Young Women & Breast Cancer
Breast cancer in young women is harder to diagnose than breast cancer in women of older ages, as the breast tissue is denser, but only includes about 5% of all cancer statistics. But with high enough risk factors, all age of both men and woman can develop it—with young women with breast cancer having lower statistics in numbers, but the cancer is more aggressive than in older women, were larger in size, and the younger women recouped better. The aggressive breast cancer in the younger women under age 35, having grade 3 cancers and HER2-positive cancers, were originally thought to grow faster and considered more difficult to control than other types of cancer. Yet 80% of the women breast cancer participants were alive at the end of the study, with no cancer growing outside the breast area.
Breast cancer and women are the second leading cause of cancer deaths, with it being three times more common in all the gynecologic malignancies. Not decreasing in numbers, it has been growing in statistics from one in twenty in the 60s, to one in seven women today. An even higher statistic is the black women and breast cancer, with it being biologically different in African-American women to other racial groups while being the most common cancer diagnosis among them, along with women of all races. The only difference is that the African-American women are more likely to die from it as their diagnosis is usually later on with late stages, instead of early enough when treatment be utilized successfully.

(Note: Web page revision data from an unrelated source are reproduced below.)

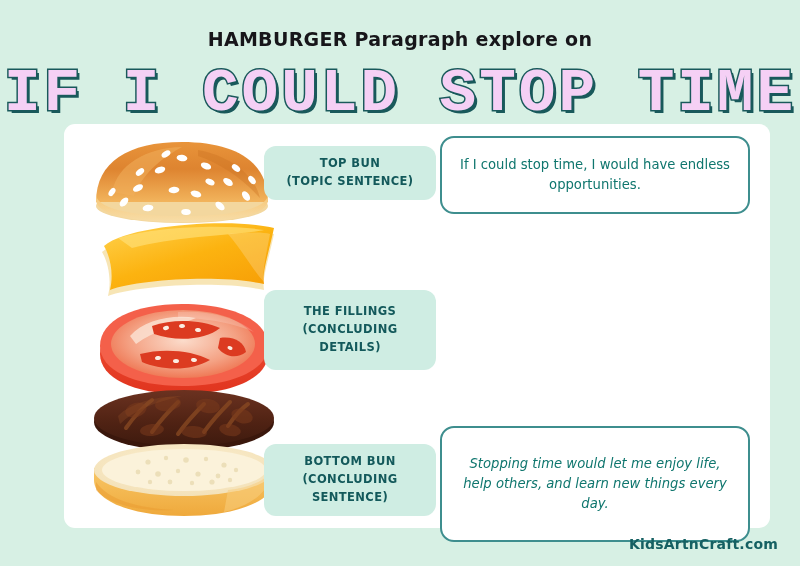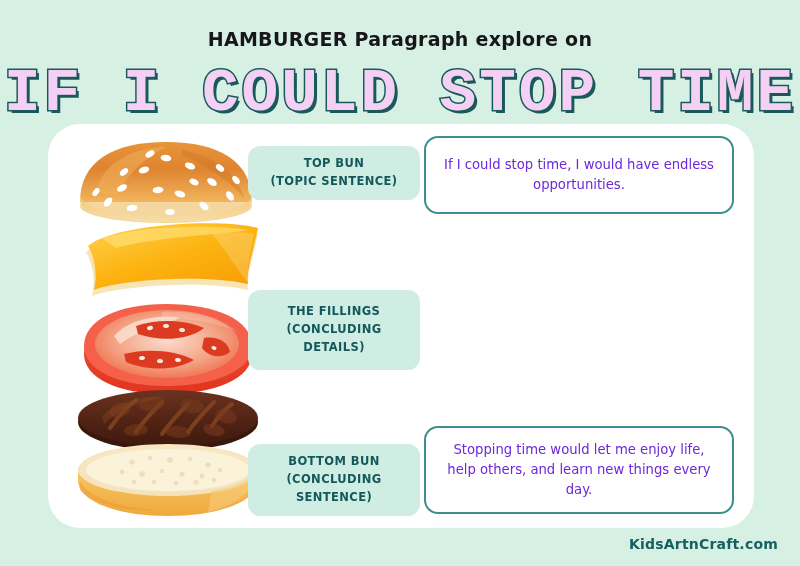--- a/index.html
+++ b/index.html
@@ -48,12 +48,12 @@
   
   .card {
     position: absolute;
-    left: 48px;
+    left: 64px;
     top: 124px;
     width: 706px;
     height: 404px;
     background: #FFFFFF;
-    border-radius: 32px;
+    border-radius: 11px;
   }
 
   

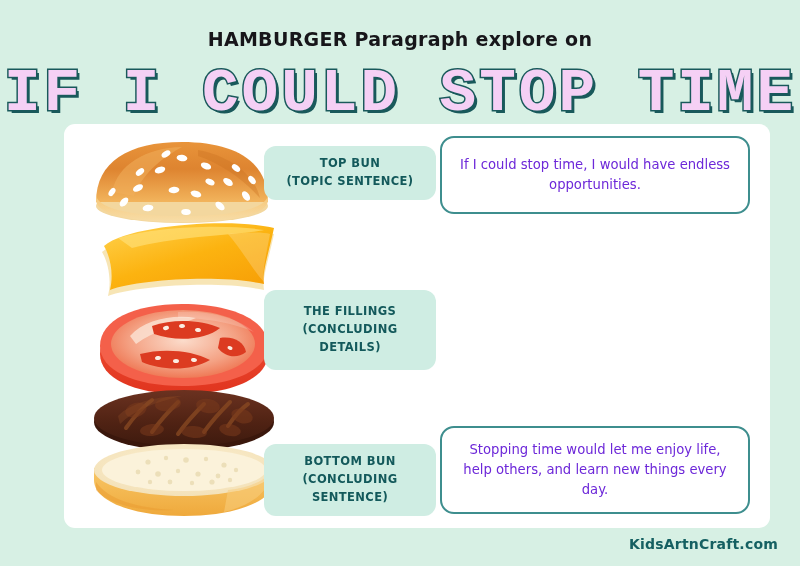--- a/index.html
+++ b/index.html
@@ -100,7 +100,7 @@
     background: #FFFFFF;
     border: 2px solid #3E8E8E;
     border-radius: 14px;
-    color: #6d28d9;
+    color: #0f766e;
     font-family: "DejaVu Sans", sans-serif;
     font-size: 13.2px;
     line-height: 1.52;

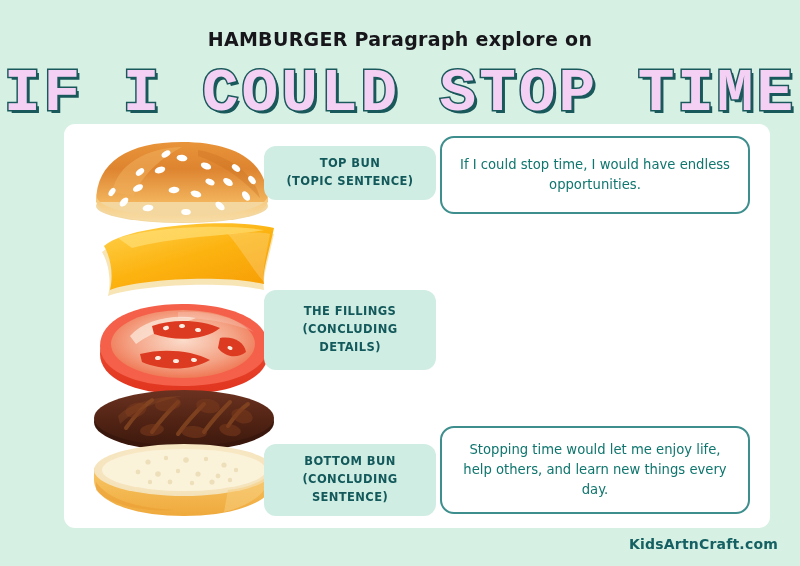--- a/index.html
+++ b/index.html
@@ -111,7 +111,7 @@
   }
   .tbox-1 { top: 12px;  height: 78px; }
   .tbox-2 { top: 102px; height: 190px; }
-  .tbox-3 { top: 302px; height: 88px; }
+  .tbox-3 { top: 302px; height: 116px; font-style: italic; }
 
   
   .watermark {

Breast cancer in Native American women statistics depend a lot on the region they live in. Those living in Arizona, Alaska, and New Mexico have a lower number than not only the Native American women in other areas, but also of African-American women. Statistics show us race has a lot to do with breast cancer among women: 32 of every 100,000 American Indian women, 79 of every 100,000 Alaska native women, 112 of every 100,000 White women, 95 of every 100,000 African American women, and 70 of every 100,000 Latino women have breast cancer. Yet Native Hawaiian women have 106 per 100,000 women, which is comparable to the white women. And overall, Native American women who live in the northern states have a higher breast cancer statistic than those living elsewhere.
A new study has shown that the Mayo Clinic in Rochester, Minn., has tested a vaccine being used for breast cancer, stimulating a powerful immune system response to tumor cells. Testing on mice with mice that had the cancer-producing "oncogne HER-2/neu," the vaccine either slowed down the cancer or stopped it entirely, according to American Association for Cancer Research in Los Angeles, California. Only one shot is sufficient to build an immune system response that is capable of destroying any tumor within the body.
Other areas of interest in breast cancer woman subjects are youngest woman with breast cancer, breast cancer woman, British women breast cancer, inflammatory breast cancer in young woman, breast cancer and African women, and breast cancer premenopausal women.